U.S. Air Force Airman 1st Class Alexandranell Soto, a 354th Security Forces Squadron response force leader, completes a pull-up. (Senior Airman Beaux Hebert/U.S. Air Force photo)

You've heard the saying "don't skip leg day," but have you ever wondered why there isn't a similar saying for the upper body? It's probably because no one is tempted to skip that work. Upper-body weightlifting and even calisthenics are comparatively fun to do for most people.

But you still need a plan. So here is a list of classic upper-body days that include chest days, arm days and back days with what many split routines call push/pull days.

Push/pull split days refer to the actual movement you are doing with weight and your body. Are you pulling or pushing weight toward or away from your body? For those, you can opt to dissect the individual exercises and focus only on your pushing muscles (chest, shoulders, triceps) or your pulling muscles (back, biceps, rear shoulders).

Here are some classic ways to mix it up and add a ton of variety to upper-body work:

1. Push day: chest, triceps and shoulders. This can be a challenge when there are few ways to use an active rest. Personally, I like to rest with some form of core system activity between sets of pushing exercises such as bench press, military press, dips, push-ups, triceps extensions and triceps pushdowns. See more options under "arm day" below, with information on sets and reps you should do, depending on your goals.

2. Pull day: back and biceps. The pulling muscles as well as the grip will get worked well this day. Usually, this workout means pull-ups, pulldowns, biceps curls (variety of grips for all) as well as dumbbell, barbell or machine rows, pulldowns and rear shoulder exercises like reverse flies and shrugs. Some will add in deadlifts to pull day, so it is not just for upper-body events. See more options under arm day and back day below, with information on sets and reps you should do, depending on your goals.

3. Full upper-body day. It is easy to mix in all the upper-body exercises into push/pull circuits with weights or calisthenics. But you can make it a calisthenics-focused training day with classic programs like pyramids, super sets and max rep set workouts with pull-ups, push-ups, dips and overhead press (sandbags), using a variety of grips and placements to change the focus on the muscles.
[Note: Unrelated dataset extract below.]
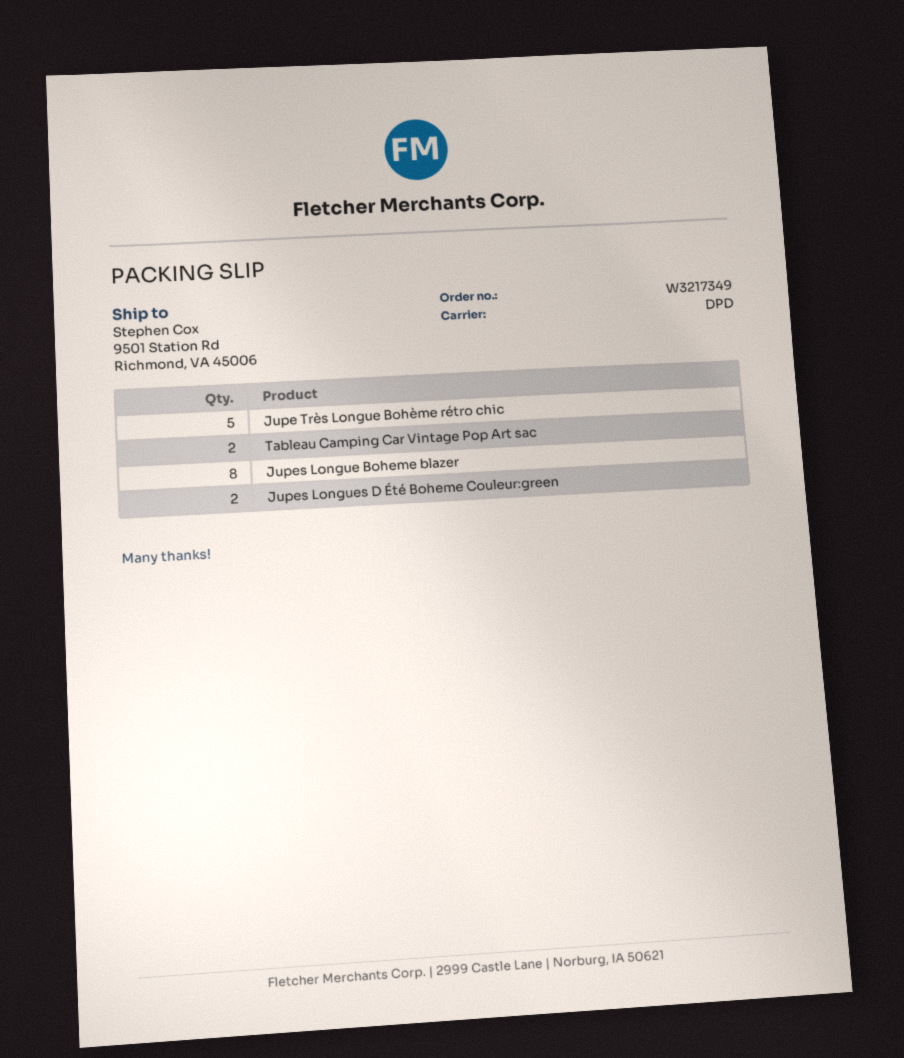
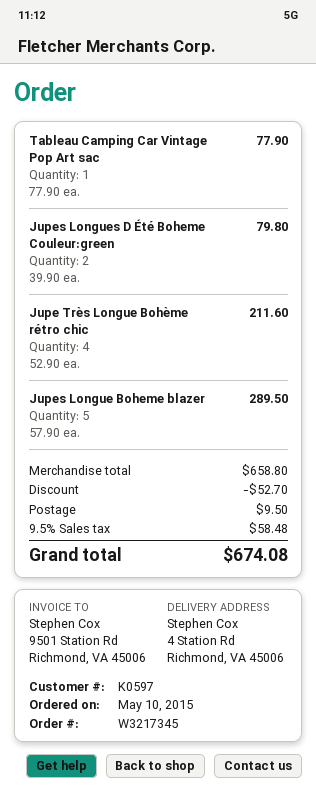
order number: W3217349 -> W3217345
ship to: 9501 Station Rd, Richmond, VA 45006 -> 4 Station Rd, Richmond, VA 45006
Jupe Très Longue Bohème rétro chic: 5 -> 4
Tableau Camping Car Vintage Pop Art sac: 2 -> 1
Jupes Longue Boheme blazer: 8 -> 5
Isolation workouts are very popular with figure or bodybuilding athletes, focusing specifically on growing muscle and reducing or burning body fat through specific exercises and diet strategies.

4. Arm day. Many people enjoy working the arms, and this push/pull arm day is a challenge. Big biceps, triceps and forearms is a look most people in the gym are chasing. Using dumbbells, barbells and cable machines are the typical go-to pieces of equipment for working the arms.

But you also should work in a variety of exercises like hammer curls, strict concentration curls, Arnold Press, EZ curl bar, cable curls and reverse grip pull-ups, which all can work the biceps effectively. Triceps can be worked with triceps extensions, triceps kickbacks, triceps pushdowns, dips, military press, close-grip push-ups and skull crushers. Working the forearms can be done with wrist curls and your standard grip exercises. See Operator Grip Workouts Series.

5. Chest. Just working the chest muscles is impossible without using the arms, but with some adjustments, you can make the chest muscles be the main muscle being used in any of the pushing exercises. It is often why many add in triceps to chest day, as that is the secondary muscle that also is getting worked in such movements: bench press, incline bench, decline bench (dumbbells, barbells, machine), cable chest press, chest flies, wide dips and wide grip push-ups.

6. Shoulder day. The shoulder is a versatile joint and can be moved in multiple methods and planes of motion. From dumbbells, kettlebells, barbells, cables and calisthenics, the shoulders will be worked on any pull and push day. If you want to make the shoulders the focal point of the workout, mix in some moderately heavy weight, lightweight shoulder routines and calisthenics. Some classic movements are military press (overhead press), lateral raises, front raises, shrugs, handstand push-ups, arm haulers, high cable rows, reverse fly and a variety of plank poses that will engage both the shoulders and the entire core system.

Lightweight Shoulder Video: Six exercises in a non-stop circuit.

7. Back day. The back is a complex system that does not mean just the latissimus dorsi (lats or pull-up muscles); it also means the upper back and rear shoulders or trapezius muscles, as well as the lower back. A full back workout can involve shrugs, reverse fly, high cable rows, dumbbell rows, row machines, lat pulldowns, pull-ups and TRX rows, all of which focus on the top half of the back. The lower half of the back can be done with hip hinge movements like deadlifts, kettlebell swings, Romanian deadlifts, swimmers and other calisthenics of the PT Reset circuit.

Types of sets and reps options: Any of these days can be a variety of repetitions and set schemes.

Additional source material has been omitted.